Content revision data
━━━━━━━━━━
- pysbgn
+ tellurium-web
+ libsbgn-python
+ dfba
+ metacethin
━━━━━━━━━━
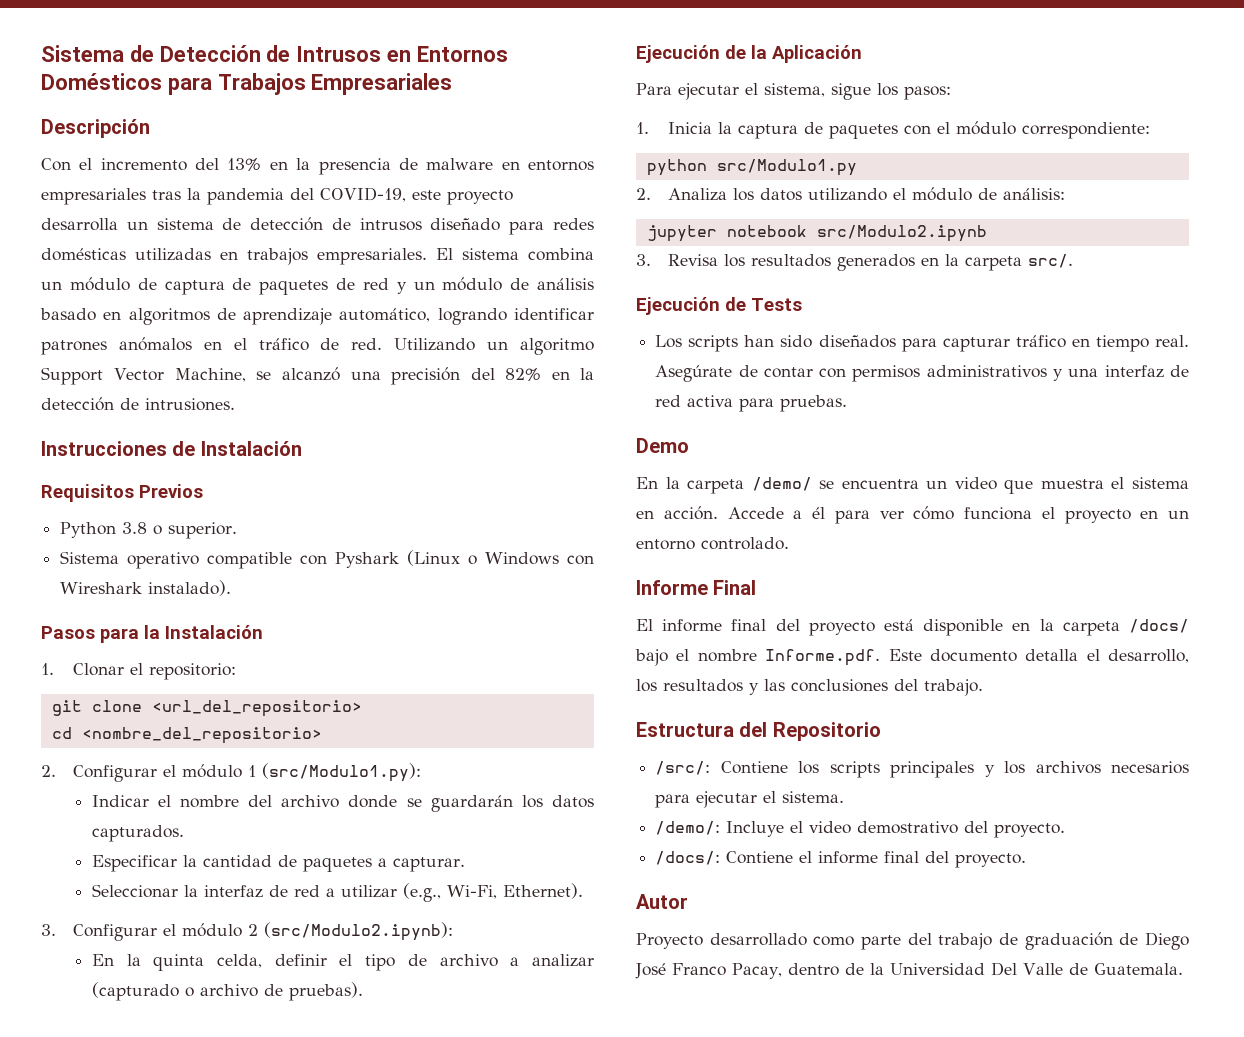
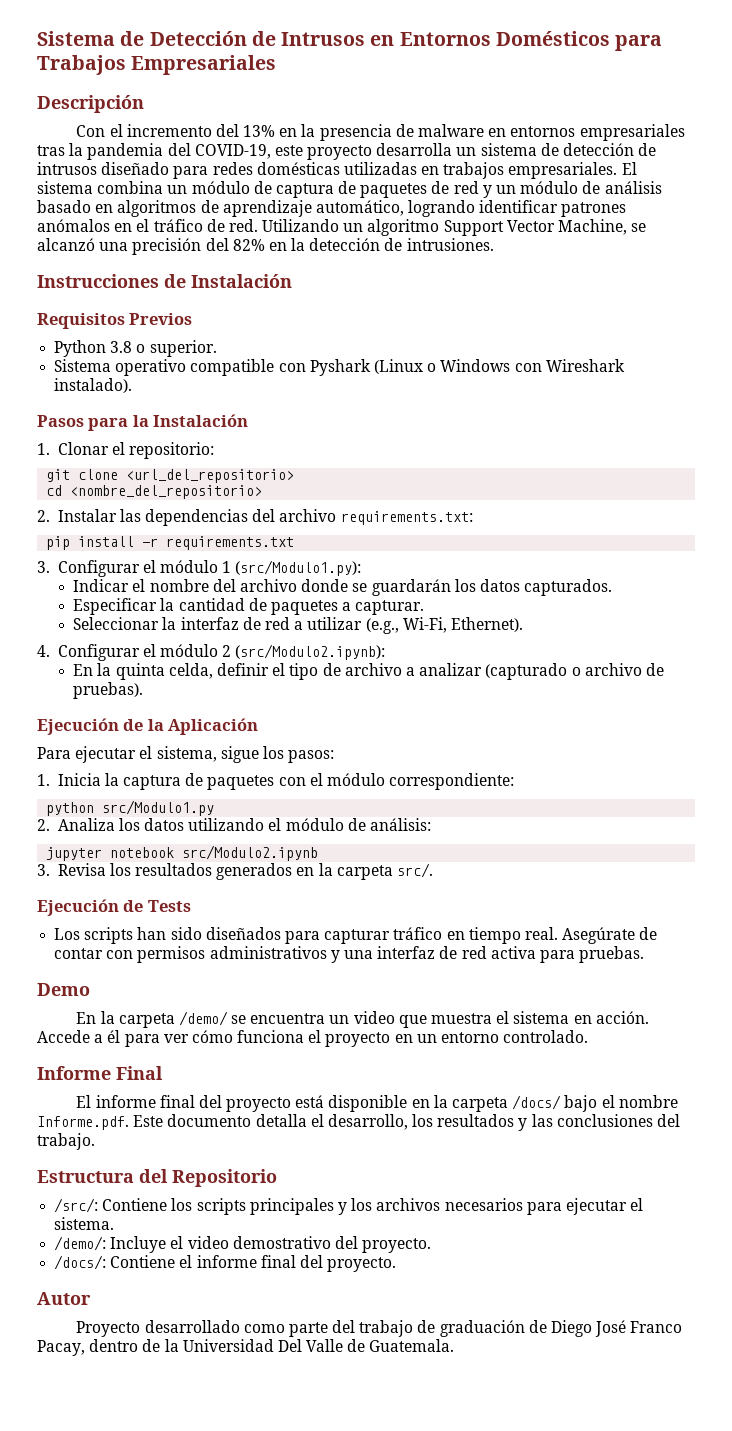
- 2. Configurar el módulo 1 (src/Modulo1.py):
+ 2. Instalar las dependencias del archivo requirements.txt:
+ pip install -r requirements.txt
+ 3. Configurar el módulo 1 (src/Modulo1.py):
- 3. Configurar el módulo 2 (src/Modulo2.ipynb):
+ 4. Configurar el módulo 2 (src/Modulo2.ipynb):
━━━━━━━━━━
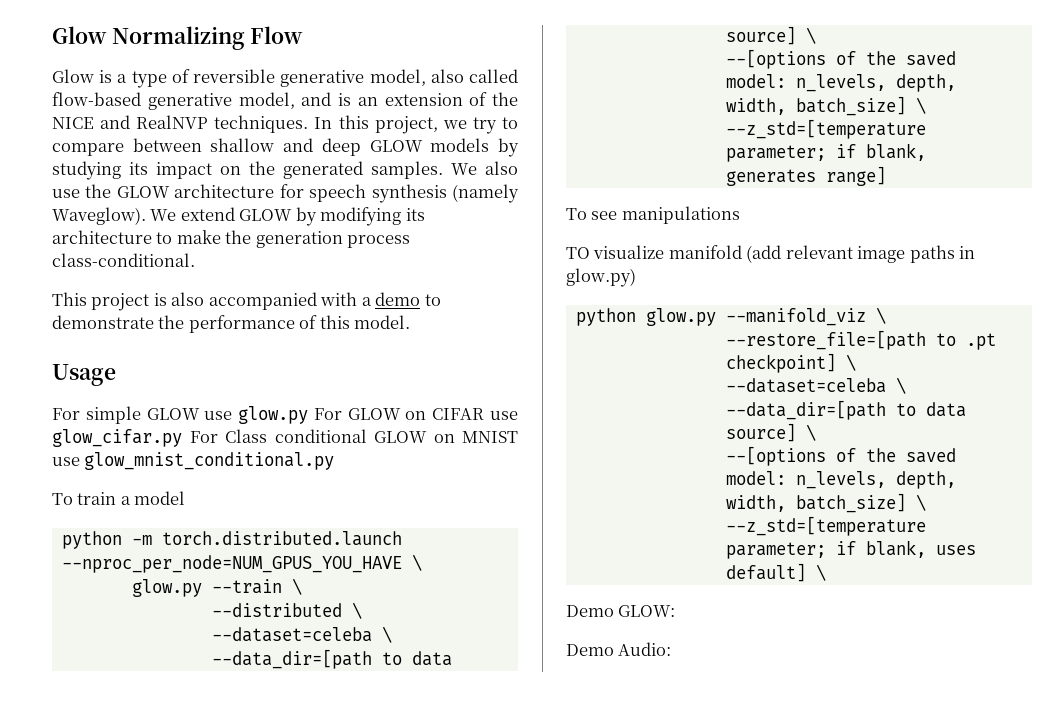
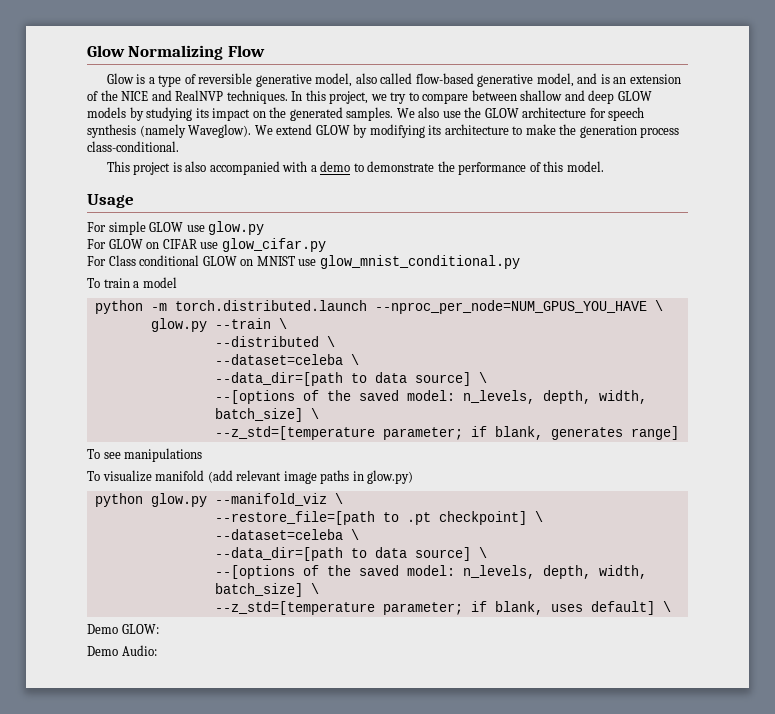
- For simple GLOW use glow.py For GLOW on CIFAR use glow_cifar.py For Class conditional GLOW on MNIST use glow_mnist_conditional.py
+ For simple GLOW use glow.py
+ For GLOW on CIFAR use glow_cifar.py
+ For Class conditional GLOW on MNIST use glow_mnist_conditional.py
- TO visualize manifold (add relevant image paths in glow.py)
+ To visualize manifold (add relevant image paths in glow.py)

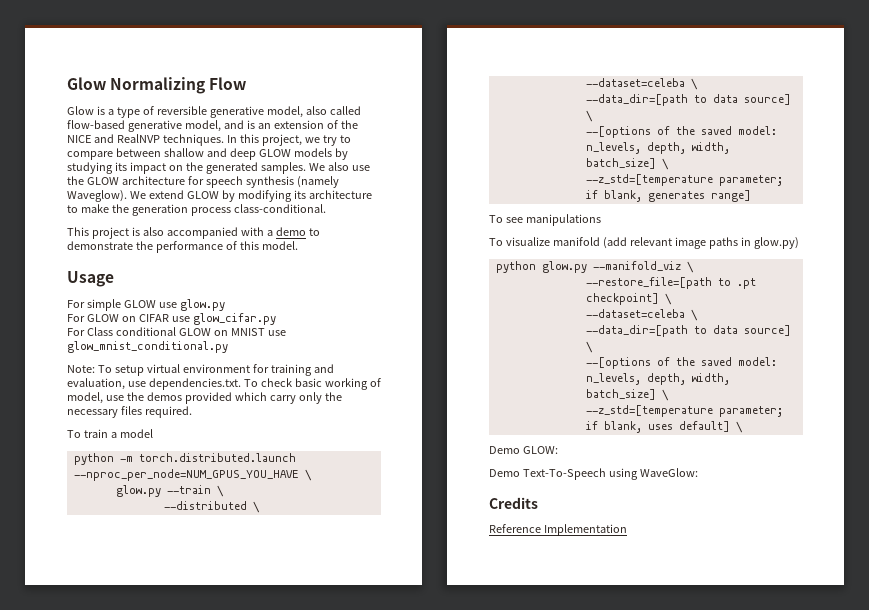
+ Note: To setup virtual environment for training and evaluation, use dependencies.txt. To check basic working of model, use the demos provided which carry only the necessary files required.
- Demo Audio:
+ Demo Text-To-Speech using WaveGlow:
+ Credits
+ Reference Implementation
━━━━━━━━━━
_Action item_
Give the number of lines that hold the word "módulo" in these records, with nothing added.

_Solution below_
4